We now give an overview of each component of Bitcoin, leaving detailed cryptographic discussion to future sections.

Setup. When a Bitcoin node is first started it creates two data structures, a weighted hash tree called the blockchain and a database called the utxo set, both of which are initially empty. Elements of the blockchain are called blocks; elements of the utxo set are called utxos or unsigned transaction outputs. The motivation for these terms will become clear.

It then contacts another node to request the highest-weighted path in its blockchain. For each block in this path (which must start with the so-called genesis block whose hash is hardcoded into the node), the node runs its Block Verification algorithm, which updates its chainstate.

Relay. Each time a node sees a transaction on the network, it runs its Transaction Verification algorithm. If this passes, the node passes the transaction to each of its peers (after a small delay, to prevent flooding attacks).

Similarly, each time a node sees a block on the network, it runs its Block Verification algorithm. If this passes, and if the new block is part of the highest-weight blockchain path, the node passes the block to each of its peers.

Script Evaluation. Internal to Bitcoin is a stack-based scripting language. It has the capacity to push and pop data, branch on simple conditions, and also execute some cryptographic primitives.

(TODO: describe script in some detail. At least cover CHECKSIG.)

Transaction Verification. At its heart, a Bitcoin transaction is composed of two main parts: the inputs and the outputs. As the inputs refer to the outputs of other transactions, we cover them first.

Both inputs and outputs are constructed from scripts, which are instructions in a Bitcoin-specific stack-based programming language. This language is very small and does not support looping, so that it can be consistently implemented and easily audited.

Outputs are fairly simple: they consist of (a) a value, which is the number of Bitcoins the output represents, and (b) a script which reads values from the stack then either passes or fails. A typical script might expect the stack to contain a digital signature, for example. All that is needed to validate outputs is that their scripts use the defined script opcodes.

Inputs are more intricate: they consist of (a) a reference to an output of an existing transaction and (b) a script which places values on the stack. To validate an input, it is first checked that the referenced transaction output has not been spent, i.e. it appears in the utxo set. Then that output's script is concatenated to the input's script, and the concatenated script is run using the Script Evaluation algorithm. If the algorithm accepts, the transaction is valid.

Further, the total value of outputs must be greater than or equal to the total value of the inputs (input values are defined as the values of their referenced outputs). If the output total is strictly greater than the input total, the difference is called a transaction fee and is recaptured by the network.

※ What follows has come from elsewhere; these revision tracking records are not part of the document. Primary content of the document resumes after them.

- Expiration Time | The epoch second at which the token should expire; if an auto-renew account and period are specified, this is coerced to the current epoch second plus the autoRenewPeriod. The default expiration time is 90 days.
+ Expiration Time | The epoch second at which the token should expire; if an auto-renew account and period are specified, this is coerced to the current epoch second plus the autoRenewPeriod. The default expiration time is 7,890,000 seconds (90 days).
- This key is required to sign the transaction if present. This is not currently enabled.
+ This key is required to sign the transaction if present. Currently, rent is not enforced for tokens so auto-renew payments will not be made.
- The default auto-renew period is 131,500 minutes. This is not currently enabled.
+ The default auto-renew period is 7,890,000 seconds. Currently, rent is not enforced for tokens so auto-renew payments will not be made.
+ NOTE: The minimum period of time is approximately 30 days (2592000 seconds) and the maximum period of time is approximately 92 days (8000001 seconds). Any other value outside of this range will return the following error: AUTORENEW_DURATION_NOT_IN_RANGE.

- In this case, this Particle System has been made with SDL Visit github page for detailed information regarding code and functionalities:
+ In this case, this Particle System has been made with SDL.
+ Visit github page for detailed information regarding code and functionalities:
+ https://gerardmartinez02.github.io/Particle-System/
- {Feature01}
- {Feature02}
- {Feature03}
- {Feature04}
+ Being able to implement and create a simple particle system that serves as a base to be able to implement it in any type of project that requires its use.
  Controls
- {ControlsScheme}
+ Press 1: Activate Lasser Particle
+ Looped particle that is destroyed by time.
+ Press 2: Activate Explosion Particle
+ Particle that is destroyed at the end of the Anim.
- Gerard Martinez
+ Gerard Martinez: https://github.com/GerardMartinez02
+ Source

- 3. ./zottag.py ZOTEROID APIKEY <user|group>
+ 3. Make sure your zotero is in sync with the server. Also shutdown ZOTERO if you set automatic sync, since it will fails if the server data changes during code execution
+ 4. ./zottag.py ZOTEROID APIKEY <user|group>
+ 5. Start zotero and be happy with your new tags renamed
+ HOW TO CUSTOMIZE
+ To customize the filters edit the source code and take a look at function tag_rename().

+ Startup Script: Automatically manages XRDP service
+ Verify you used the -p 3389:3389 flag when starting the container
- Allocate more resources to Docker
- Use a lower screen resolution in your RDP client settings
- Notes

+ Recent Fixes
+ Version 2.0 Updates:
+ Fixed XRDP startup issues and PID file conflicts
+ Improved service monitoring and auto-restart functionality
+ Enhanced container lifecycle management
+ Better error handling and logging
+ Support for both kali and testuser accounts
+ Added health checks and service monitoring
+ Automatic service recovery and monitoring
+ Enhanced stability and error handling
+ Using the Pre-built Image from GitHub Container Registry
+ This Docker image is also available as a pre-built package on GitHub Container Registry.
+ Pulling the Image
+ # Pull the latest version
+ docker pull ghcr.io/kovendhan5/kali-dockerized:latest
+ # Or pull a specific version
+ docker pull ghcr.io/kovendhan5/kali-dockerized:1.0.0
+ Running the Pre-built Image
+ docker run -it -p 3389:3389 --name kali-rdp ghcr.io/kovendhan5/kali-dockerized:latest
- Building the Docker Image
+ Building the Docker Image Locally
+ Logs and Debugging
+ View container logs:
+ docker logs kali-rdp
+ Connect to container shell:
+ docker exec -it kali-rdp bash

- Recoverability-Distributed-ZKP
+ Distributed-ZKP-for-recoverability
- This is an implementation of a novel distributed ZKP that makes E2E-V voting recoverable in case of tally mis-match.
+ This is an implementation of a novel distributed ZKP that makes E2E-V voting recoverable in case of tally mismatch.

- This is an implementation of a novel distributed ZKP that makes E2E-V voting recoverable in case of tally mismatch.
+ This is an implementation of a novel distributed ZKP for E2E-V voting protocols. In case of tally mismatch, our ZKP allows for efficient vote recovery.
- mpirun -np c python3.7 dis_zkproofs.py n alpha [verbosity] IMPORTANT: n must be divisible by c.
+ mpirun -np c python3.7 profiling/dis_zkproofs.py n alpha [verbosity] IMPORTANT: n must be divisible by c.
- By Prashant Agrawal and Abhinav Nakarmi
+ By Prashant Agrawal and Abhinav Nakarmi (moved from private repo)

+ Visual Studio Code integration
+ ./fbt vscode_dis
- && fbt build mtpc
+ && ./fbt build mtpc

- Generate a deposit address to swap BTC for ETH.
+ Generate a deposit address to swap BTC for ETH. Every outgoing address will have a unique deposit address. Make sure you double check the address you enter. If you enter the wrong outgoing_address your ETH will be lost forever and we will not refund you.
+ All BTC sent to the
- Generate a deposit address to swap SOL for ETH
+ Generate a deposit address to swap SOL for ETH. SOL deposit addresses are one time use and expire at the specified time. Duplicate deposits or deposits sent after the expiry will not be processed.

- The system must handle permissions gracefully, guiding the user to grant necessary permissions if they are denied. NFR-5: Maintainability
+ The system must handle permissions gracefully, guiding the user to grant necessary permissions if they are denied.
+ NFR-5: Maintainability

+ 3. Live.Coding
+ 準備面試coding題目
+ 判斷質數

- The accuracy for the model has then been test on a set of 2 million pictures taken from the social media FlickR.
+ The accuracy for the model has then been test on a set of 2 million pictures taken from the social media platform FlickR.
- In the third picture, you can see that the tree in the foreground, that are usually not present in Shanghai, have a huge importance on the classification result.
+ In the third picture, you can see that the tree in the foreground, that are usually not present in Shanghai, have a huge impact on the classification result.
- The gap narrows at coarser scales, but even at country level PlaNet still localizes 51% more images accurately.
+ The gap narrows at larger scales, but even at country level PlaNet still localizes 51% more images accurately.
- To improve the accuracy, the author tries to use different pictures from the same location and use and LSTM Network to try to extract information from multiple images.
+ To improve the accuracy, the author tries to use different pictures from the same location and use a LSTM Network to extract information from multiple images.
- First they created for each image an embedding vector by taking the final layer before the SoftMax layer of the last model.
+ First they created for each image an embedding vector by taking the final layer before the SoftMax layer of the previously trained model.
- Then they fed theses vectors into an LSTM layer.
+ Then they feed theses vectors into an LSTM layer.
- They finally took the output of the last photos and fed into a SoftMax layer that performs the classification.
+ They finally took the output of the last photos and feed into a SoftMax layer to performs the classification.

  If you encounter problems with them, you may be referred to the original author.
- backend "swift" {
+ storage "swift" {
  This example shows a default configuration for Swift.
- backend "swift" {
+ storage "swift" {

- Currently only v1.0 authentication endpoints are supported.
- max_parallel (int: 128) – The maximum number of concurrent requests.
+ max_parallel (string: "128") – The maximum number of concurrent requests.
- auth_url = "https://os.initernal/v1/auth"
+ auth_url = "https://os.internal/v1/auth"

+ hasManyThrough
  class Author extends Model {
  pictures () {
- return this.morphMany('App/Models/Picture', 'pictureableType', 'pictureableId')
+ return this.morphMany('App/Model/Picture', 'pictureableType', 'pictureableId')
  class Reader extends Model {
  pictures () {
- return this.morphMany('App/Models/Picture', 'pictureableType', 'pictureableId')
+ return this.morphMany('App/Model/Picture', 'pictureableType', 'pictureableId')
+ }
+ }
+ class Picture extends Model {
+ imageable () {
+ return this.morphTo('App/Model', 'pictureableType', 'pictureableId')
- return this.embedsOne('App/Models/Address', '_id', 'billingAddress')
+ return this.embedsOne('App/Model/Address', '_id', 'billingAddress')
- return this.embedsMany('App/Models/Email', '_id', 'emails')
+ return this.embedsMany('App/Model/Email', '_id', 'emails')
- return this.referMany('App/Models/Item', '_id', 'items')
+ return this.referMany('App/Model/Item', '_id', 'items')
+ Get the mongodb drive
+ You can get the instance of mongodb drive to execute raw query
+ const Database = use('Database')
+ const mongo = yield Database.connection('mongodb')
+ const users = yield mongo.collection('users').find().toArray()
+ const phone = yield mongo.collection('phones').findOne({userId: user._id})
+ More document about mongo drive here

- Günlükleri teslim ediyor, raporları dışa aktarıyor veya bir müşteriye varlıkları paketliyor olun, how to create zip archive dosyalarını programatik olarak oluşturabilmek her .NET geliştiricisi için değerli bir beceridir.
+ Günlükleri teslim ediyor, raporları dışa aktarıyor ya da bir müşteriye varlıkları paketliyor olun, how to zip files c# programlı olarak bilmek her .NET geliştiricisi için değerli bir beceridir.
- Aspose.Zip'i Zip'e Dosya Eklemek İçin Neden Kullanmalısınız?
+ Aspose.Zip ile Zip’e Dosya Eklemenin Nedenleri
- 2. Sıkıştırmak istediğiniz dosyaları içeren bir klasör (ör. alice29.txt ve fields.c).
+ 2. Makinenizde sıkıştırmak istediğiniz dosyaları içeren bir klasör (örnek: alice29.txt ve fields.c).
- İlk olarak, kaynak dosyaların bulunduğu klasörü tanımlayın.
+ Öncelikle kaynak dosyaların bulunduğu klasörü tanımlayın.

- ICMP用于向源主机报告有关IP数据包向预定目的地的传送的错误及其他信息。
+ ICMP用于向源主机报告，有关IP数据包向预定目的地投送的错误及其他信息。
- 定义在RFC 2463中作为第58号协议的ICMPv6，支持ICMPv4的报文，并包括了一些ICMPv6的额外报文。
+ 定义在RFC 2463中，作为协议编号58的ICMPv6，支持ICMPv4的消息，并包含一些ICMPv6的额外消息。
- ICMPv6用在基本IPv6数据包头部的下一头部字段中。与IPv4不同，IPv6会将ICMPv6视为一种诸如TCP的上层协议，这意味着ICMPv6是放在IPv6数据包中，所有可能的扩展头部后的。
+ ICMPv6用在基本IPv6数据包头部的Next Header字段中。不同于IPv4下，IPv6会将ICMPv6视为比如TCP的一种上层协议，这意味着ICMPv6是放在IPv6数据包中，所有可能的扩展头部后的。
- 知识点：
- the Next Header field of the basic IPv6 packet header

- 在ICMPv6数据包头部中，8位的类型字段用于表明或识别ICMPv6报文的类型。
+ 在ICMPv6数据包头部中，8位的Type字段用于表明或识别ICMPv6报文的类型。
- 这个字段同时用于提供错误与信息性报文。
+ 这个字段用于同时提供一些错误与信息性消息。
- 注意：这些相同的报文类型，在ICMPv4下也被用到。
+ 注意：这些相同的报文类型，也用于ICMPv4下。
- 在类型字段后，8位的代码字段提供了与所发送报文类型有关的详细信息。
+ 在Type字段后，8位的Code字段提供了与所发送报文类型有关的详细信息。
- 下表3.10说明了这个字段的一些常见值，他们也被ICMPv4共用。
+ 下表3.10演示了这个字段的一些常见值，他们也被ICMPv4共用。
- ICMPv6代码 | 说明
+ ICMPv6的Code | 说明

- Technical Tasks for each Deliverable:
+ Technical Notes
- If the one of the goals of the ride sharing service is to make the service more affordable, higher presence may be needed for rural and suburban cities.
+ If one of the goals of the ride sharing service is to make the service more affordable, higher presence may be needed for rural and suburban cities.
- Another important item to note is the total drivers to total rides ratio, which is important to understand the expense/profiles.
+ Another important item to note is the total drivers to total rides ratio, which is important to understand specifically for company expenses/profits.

There is one exception to this last rule for so-called coinbase transactions. These are special transactions which occur once in each block and may be created with no inputs at all. They are the mechanism by which new Bitcoins are brought into circulation. The total output size must be less than or equal to the block reward plus the total network fees for all other transactions in the block.

Transaction Generation. To create a transaction, a node selects outputs from its utxo set which it has the capacity to spend (for example, outputs whose scripts expect a digital signature, and the node is in possession of the requisite key.) It chooses enough outputs so that their total value is greater than or equal to the amount desired to spend.

It then creates new outputs which the transaction's recipient has the capacity to spend (typically this requires contacting the recipient through another channel, e.g. to obtain the hash of a public key for which the recipient has the corresponding private key), and sets their values so that the total is equal to the amount desired to spend.

Any discrepancy between the total input value and total output value is considered as a network fee. To reduce this, the node may add an additional "change" output, which it has the capacity to spend itself.

Block Verification. To verify a block, the Bitcoin node first checks that it is formed correctly and that the correct hash of its contents is in its header. It also checks that the hash of the block is within a small range — the exact range is calculated by observing the timestamps of the block's ancestors and attempting to adjust so that future blocks will be created roughly every ten minutes. See the Block Generation algorithm for more details about this.

It then runs the Transaction Verification algorithm on every transaction in the block, and if any of them fail, the block is invalid.

It is crucial to the Bitcoin cryptosystem that all nodes agree on the result of the Block Verification algorithm — and by extension, that all nodes agree on Transaction Verification, Script Evaluation, and Difficulty Calculation. That is, these algorithms are consensus algorithms. More about this will be discussed in Section 6.

The block is weighted in the blockchain according to its difficulty.

Block Generation. Unlike the previous algorithms, Block Generation is not done by most Bitcoin nodes, since it is designed to be very computationally expensive. Today it requires special-purpose hardware to be feasible.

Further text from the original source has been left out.